WHAT THE EXERCISE ASKS: The data below holds a line containing "[282,1564,368,1576] contribuire ->" and a line containing "(444, 146) none"; please quote exactly those two lines and every line between them, and nothing else.

GIVEN DATA:
»»

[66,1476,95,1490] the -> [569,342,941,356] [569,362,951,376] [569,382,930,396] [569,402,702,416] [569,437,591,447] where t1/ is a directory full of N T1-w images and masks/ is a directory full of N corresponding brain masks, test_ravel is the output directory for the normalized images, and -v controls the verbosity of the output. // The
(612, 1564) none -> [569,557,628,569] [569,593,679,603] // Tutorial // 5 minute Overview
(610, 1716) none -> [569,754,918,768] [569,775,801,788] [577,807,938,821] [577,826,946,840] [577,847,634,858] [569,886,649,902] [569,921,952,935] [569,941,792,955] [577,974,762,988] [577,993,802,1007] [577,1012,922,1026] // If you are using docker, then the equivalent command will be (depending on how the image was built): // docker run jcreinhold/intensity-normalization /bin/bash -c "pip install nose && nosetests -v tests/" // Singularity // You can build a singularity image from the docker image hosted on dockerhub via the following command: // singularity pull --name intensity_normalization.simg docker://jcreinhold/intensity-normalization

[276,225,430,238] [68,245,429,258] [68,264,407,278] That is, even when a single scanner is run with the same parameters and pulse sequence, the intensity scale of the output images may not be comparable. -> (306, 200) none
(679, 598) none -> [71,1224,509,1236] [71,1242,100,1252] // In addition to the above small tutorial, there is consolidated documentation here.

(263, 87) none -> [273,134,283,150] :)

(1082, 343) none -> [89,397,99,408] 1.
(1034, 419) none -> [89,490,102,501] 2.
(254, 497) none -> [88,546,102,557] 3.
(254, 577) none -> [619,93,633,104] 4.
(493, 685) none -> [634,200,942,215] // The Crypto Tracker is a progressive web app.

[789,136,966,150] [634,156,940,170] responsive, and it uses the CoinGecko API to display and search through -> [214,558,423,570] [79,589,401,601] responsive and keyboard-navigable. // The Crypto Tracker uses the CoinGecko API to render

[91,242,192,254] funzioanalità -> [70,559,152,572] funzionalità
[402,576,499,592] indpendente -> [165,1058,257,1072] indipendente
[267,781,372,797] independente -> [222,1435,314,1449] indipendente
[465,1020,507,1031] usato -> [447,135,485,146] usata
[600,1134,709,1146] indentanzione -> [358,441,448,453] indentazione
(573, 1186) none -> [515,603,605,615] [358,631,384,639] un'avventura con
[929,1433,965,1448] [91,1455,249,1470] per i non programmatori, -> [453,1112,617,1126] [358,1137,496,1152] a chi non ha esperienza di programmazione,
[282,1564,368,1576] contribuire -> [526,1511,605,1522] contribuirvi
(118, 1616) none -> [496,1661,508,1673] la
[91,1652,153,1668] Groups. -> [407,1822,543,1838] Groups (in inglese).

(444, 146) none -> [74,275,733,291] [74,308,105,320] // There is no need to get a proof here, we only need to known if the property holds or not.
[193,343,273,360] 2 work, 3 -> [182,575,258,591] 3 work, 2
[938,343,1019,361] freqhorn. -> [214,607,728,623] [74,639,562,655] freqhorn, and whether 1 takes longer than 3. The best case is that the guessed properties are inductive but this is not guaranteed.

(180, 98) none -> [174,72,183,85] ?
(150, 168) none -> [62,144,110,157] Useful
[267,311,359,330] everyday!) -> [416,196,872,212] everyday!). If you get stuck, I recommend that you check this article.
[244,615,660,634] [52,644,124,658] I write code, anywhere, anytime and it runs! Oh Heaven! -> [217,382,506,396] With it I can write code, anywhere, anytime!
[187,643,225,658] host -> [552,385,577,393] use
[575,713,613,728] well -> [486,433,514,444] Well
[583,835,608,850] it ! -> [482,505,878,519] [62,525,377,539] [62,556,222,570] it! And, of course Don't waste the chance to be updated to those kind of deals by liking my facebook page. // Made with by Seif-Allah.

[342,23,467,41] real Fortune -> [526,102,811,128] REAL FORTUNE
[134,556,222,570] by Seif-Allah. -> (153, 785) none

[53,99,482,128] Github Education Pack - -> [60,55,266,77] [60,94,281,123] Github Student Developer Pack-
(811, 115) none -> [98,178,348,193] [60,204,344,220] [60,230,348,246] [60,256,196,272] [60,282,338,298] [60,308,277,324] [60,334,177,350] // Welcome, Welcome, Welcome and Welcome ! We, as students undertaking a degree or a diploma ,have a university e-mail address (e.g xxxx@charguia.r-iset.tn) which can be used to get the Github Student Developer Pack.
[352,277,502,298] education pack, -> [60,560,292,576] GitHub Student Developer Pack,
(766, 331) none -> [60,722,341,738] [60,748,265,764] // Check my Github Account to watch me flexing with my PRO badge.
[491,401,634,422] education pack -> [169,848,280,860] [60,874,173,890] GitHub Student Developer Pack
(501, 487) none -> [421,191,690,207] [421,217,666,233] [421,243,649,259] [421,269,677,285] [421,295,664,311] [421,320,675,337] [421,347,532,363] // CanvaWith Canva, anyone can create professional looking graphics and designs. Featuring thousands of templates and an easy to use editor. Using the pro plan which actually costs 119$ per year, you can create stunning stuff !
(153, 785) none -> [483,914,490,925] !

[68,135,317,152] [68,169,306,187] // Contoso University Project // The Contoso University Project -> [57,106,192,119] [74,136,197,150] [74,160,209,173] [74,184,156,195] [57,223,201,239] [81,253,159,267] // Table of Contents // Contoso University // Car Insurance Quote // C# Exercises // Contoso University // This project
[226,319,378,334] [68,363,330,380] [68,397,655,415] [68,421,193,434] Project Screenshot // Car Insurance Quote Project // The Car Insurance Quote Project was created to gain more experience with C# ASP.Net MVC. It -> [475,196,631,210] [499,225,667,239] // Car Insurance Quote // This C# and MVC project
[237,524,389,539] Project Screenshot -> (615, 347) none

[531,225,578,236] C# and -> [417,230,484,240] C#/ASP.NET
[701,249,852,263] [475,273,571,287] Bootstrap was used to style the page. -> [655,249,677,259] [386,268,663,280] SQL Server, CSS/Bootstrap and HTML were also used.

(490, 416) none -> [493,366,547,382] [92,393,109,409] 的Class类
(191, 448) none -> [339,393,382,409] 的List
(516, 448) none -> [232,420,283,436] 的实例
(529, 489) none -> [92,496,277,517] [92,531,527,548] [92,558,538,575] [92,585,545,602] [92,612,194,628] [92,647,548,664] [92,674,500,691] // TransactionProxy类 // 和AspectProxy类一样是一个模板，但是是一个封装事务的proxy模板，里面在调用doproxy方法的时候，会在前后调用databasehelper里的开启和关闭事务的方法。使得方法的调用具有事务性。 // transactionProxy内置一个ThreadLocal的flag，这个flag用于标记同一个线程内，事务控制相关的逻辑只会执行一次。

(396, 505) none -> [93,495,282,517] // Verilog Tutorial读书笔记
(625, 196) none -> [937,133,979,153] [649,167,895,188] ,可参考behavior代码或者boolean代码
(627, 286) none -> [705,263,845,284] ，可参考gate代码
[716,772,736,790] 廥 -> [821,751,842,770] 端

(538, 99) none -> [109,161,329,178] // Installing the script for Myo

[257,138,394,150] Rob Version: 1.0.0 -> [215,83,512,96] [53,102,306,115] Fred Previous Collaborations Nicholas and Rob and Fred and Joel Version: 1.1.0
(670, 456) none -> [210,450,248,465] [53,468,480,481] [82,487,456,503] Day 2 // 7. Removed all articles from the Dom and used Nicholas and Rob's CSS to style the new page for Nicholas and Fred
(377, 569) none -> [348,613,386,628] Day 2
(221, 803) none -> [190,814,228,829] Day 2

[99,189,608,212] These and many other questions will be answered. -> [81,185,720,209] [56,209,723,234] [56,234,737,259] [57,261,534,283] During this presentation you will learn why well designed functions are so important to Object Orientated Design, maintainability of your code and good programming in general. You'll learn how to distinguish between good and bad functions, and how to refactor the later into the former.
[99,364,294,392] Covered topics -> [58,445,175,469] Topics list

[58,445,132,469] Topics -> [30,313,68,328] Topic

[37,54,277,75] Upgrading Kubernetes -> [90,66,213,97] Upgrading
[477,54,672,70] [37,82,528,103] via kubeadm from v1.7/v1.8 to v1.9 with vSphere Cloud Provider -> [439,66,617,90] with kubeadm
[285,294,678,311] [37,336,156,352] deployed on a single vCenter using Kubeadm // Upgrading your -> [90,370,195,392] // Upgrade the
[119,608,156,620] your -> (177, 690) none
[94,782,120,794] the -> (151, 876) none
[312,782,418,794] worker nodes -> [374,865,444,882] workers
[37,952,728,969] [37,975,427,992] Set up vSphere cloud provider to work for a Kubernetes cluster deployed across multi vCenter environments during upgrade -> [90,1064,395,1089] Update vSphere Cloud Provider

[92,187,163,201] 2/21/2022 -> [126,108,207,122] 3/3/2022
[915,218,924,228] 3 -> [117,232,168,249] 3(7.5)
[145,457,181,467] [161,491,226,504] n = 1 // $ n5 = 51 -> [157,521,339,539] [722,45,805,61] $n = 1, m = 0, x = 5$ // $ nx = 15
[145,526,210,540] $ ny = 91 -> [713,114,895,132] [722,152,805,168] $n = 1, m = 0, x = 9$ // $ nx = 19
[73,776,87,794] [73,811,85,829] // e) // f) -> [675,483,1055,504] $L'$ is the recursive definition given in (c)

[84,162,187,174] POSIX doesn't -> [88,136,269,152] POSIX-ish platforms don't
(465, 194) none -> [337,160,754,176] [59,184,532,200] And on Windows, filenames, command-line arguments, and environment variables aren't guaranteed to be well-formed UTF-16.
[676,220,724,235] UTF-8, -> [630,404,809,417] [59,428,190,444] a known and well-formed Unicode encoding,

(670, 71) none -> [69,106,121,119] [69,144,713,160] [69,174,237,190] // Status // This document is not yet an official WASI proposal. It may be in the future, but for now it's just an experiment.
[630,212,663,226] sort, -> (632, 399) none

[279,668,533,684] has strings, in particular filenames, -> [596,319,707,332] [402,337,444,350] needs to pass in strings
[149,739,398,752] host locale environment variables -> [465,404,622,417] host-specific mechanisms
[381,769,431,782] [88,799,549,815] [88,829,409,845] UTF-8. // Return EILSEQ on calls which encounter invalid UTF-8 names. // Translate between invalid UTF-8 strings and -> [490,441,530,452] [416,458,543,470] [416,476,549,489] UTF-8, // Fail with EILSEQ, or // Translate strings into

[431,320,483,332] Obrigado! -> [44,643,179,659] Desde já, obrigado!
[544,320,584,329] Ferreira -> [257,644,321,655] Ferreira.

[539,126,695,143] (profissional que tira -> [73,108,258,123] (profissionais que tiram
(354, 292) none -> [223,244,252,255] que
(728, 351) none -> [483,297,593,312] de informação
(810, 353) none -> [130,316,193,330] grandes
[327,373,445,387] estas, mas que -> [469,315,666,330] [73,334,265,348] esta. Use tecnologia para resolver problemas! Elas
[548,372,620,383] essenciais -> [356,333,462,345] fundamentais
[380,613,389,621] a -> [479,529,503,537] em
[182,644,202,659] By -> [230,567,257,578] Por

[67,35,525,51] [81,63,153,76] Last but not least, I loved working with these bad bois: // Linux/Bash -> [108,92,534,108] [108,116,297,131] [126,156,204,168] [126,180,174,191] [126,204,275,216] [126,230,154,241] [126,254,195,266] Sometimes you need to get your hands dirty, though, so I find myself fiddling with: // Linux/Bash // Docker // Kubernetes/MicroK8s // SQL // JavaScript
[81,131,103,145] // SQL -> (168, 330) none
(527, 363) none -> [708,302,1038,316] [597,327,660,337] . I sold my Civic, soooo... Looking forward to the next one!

««

EXERCISE RESULT:
[282,1564,368,1576] contribuire -> [526,1511,605,1522] contribuirvi
(118, 1616) none -> [496,1661,508,1673] la
[91,1652,153,1668] Groups. -> [407,1822,543,1838] Groups (in inglese).

(444, 146) none -> [74,275,733,291] [74,308,105,320] // There is no need to get a proof here, we only need to known if the property holds or not.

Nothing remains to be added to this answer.